In his report, Mr Anderson makes the point that English law has long recognised the need for a judicial warrant for the search of a person’s home. He goes on to ask why the equivalent should not be required to access the information available about a person based on their communications, which may be very intrusive and informative. The independent reviewer’s recommendations include a mechanism for reconciling judicial authorisation with the special expertise of a Secretary of State where defence of the United Kingdom or foreign policy issues are involved.

The Government have said that they are committed to introducing a Bill on investigatory powers early next year, so that it can receive Royal Assent before the sunset clause in the Data Retention and Investigatory Powers Act comes into effect at the end of 2016. Prior to that, a draft Bill will be brought forward for consideration in the autumn and will be subject to full pre-legislative scrutiny, including by a Joint Committee of both Houses. We want strong powers with proper checks and balances and oversight of how the system is to work and is working. However, it is also crucial that our intelligence agencies can counteract the serious and growing threats that people face. That requires an up-to-date legal framework and the protection of our security and liberty. We have to ensure that the issue of public trust raised in Mr Anderson’s report is addressed. If we do not, the effectiveness of our intelligence gathering will be weakened, with potentially very serious consequences for us all.

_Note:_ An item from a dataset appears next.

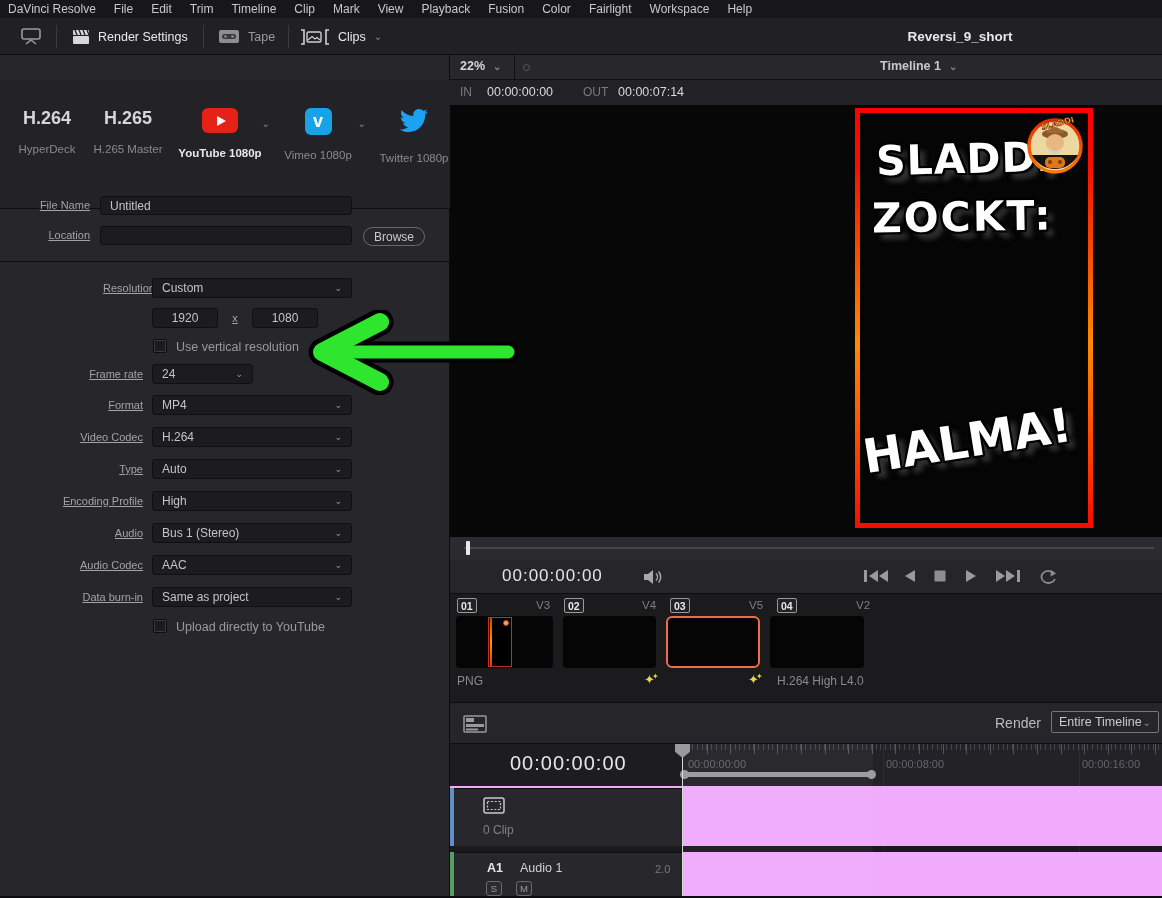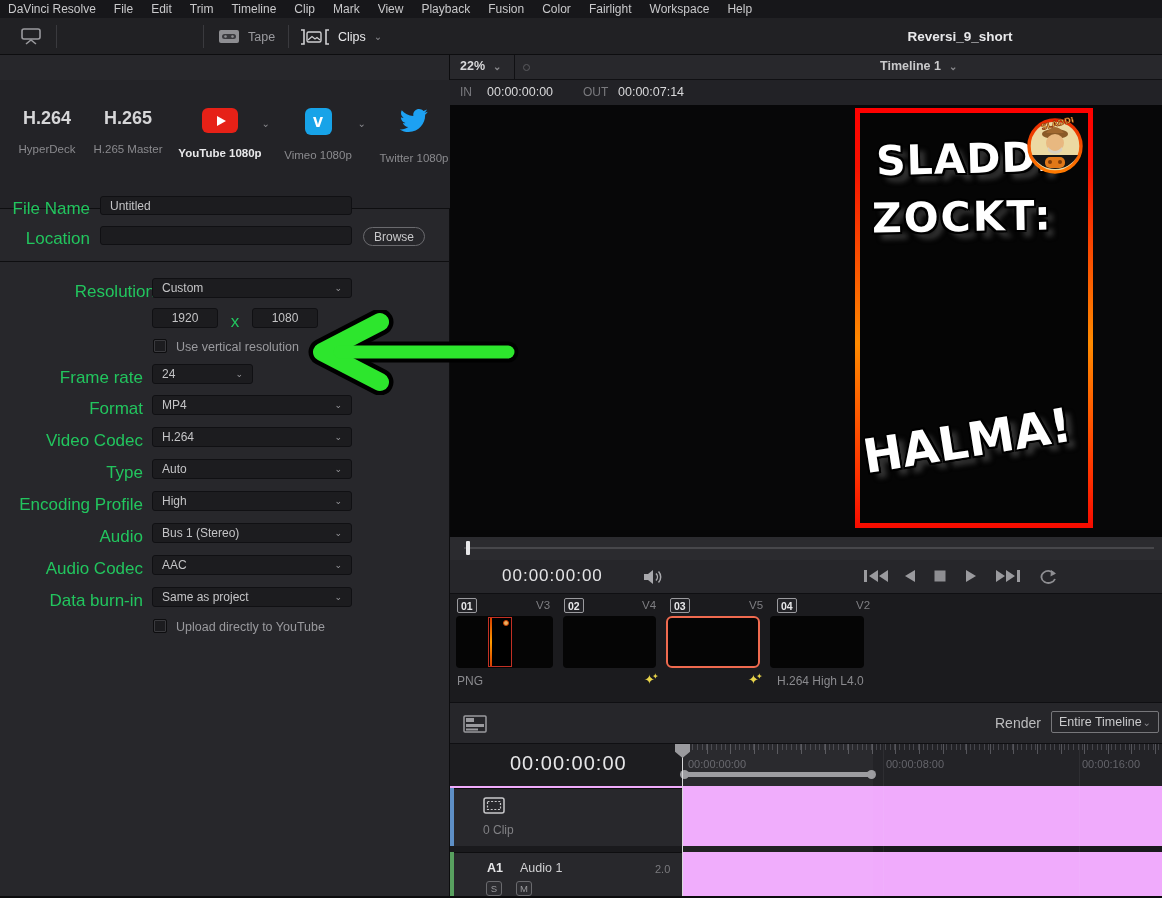"Render Settings" div.tb-item { html: none -> <div> <svg> <rect></rect> <path></path> <rect></rect> </svg> <span>Render Settings</span> </div> }
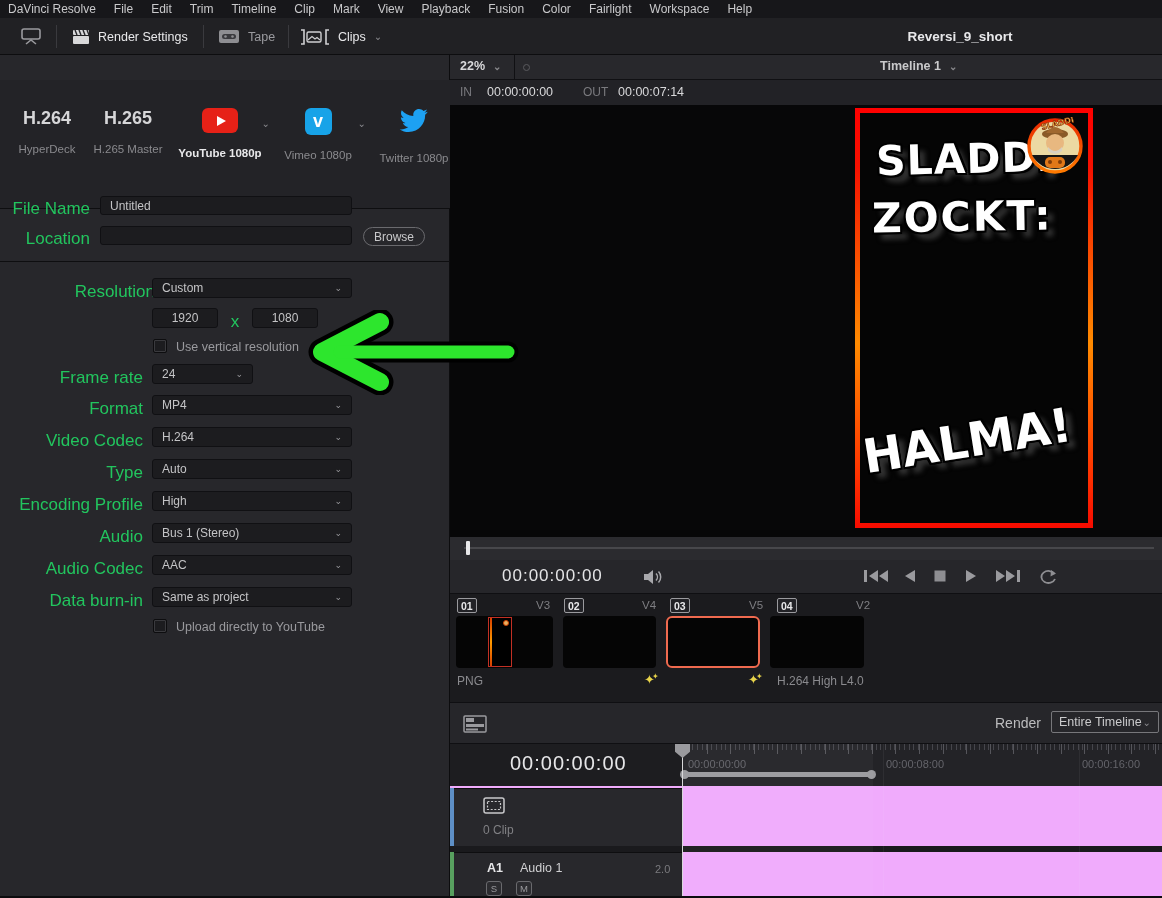"File Name" .flabel { color: #22c55e -> #a3a3a3; font-size: 17px -> 11px; text-decoration: none -> underline }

I conclude by recognising and paying tribute to the dedication and commitment of those who work so hard and diligently to protect us, whether from acts of terrorism or from those for whom acts of vicious and heartless criminal activity are apparently an acceptable way of life. One day after the 10th anniversary of the 7 July 2005 terrorist bombing atrocities in Central London is an appropriate time to restate that it is not good luck and good fortune that protect us from further mass acts of terrorism in the United Kingdom, but the quality, skill and effectiveness of our security, intelligence and law enforcement agencies.

London Airport: New Runway

Lord Rosser Excerpts
Thursday 2nd July 2015

(9 years, 3 months ago)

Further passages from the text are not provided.